TITLE: Vitamin C Twice a Day Enhances Health
AUTHOR: Alfred "Roc" Ordman
AFFILIATION: Biochemistry Program, Beloit College, Beloit, WI 53511, USA
CONTACT INFORMATION: Ordman@beloit.edu
KEY WORDS: antioxidant, vitamin C, ascorbic acid, stroke, Alzheimer's, oxidative stress, cardiovascular disease, cataracts, osteoporosis, mortality
ABSTRACT: This review provides information determining how much vitamin C to take, including analysis of the recent findings, which demonstrate advantages and problems with higher daily doses. The Daily Value for vitamin C was raised to 90 mg for men in 2000, and Upper Limit of 2,000 mg per day was established as being safe. This followed a study of urinary excretion of vitamin C (AA) that demonstrated 500 mg twice a day provides levels sufficient to cause continuous urinary excretion in humans. That is the lowest oral dosage evaluated that significantly saturates blood plasma. A later study endorsed 200 mg from dietary sources for the RDA. Even though plasma concentration of AA is then significantly lower, at 200 mg daily certain white blood cells are saturated with AA. Recently many studies have indicated the benefit of high levels of AA to maintain the brain, bones, and heart, reduce damage from stroke, brain trauma, and cataracts, and lower the risk of cancer metastasis and colds. Pro-oxidant activity has been found only for i.v. adminstration, where high concentrations appear effective destroying tumor cells while not harming normal cells. This review evaluates recent research and finds it consistent with the hypothesis that people, especially older people and soldiers in combat environments, are likely to benefit if they maintain the saturating level of AA by taking 500mg supplements twice a day.
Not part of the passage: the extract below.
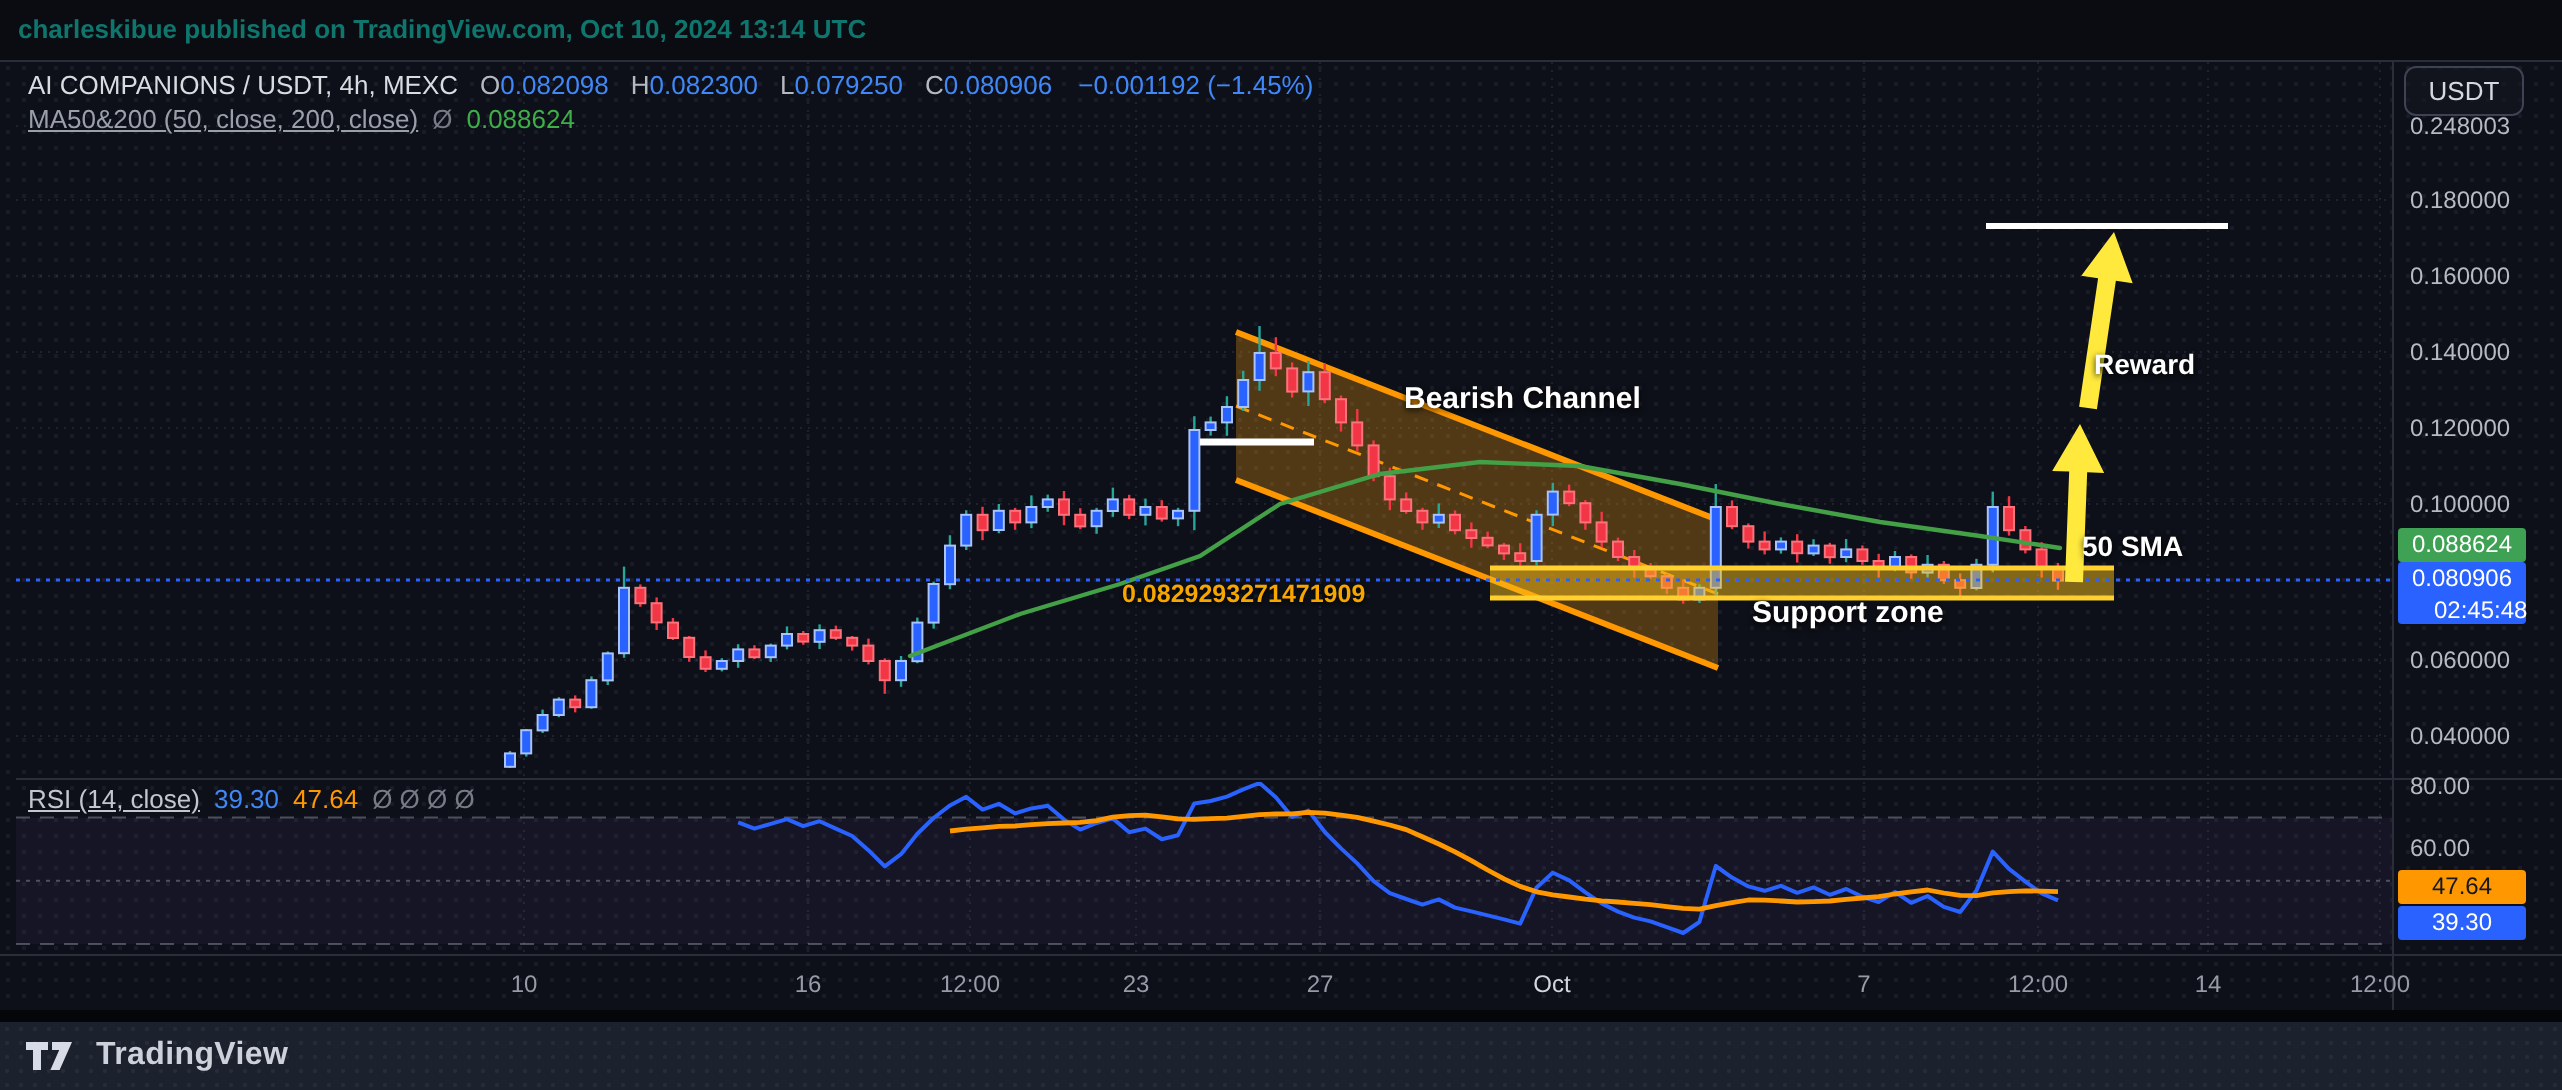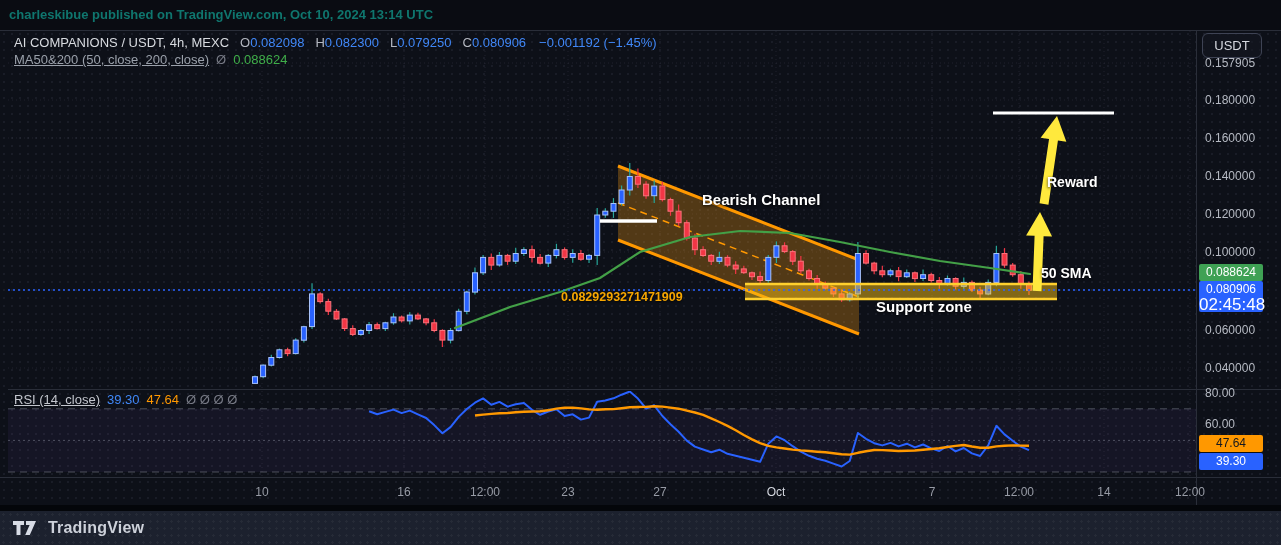"0.157905" div.ptick { text: 0.157905 -> 0.248003 }
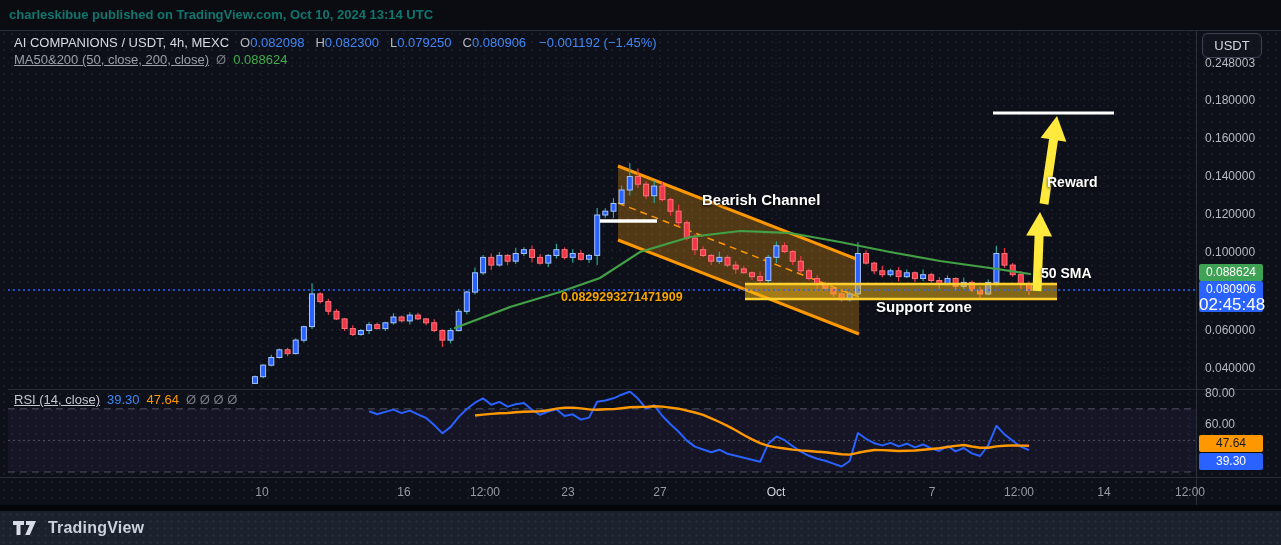"02:45:48" .badge .sub { font-size: 17px -> 12px; margin-left: none -> 18px }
In 1956, Denham Harman, founder of AGE, proposed the free radical (ROS) theory of aging (Beckman and Ames 1998b). Linus Pauling proposed megadoses of the water-soluble antioxidant vitamin C (ascorbic acid, AA) to trap free radicals, recommending dosages up to 16 g per day (Pauling 1970). Harman and Pauling's efforts moved the nutrition standards from levels that merely prevent short-term deficiency diseases to higher levels that reduce the risk for chronic disease associated with aging. For nutrition studies to identify risk for chronic disease, it is helpful to identify biomarkers that reflect disease-generating processes. For instance, oxidized DNA resulting from free radical damage may be a biomarker for future cancer.
Pauling based his recommendation for megadoses on the evolutionary development of an AA requirement in people. The first biomarker for long-term optimal dosage was published in 1994. King et al (1994) discovered that 500 mg of AA taken orally every 12 hr are sufficient to provide continuous excretion of excess AA into the urine. In 1996, a similar study by Levine M et al (1996) confirmed those results, showing that that dosage provides the highest statistically significant concentration in plasma for protection from free radical damage. But they chose a different biomarker, based on the plasma AA level necessary to saturate certain white blood cells. The choice of that biomarker led to their recommendation of only 200 mg AA. That is also a level that does not require supplements for people whose food selections are rich in AA. However, neither of these studies evaluated tissue concentrations, particularly in the brain and eyes, where high levels are likely to have substantial benefits, as described below. If the higher level Pauling advocated is useful, then 500 mg twice a day provides the highest statistically significant level possible by oral dosing.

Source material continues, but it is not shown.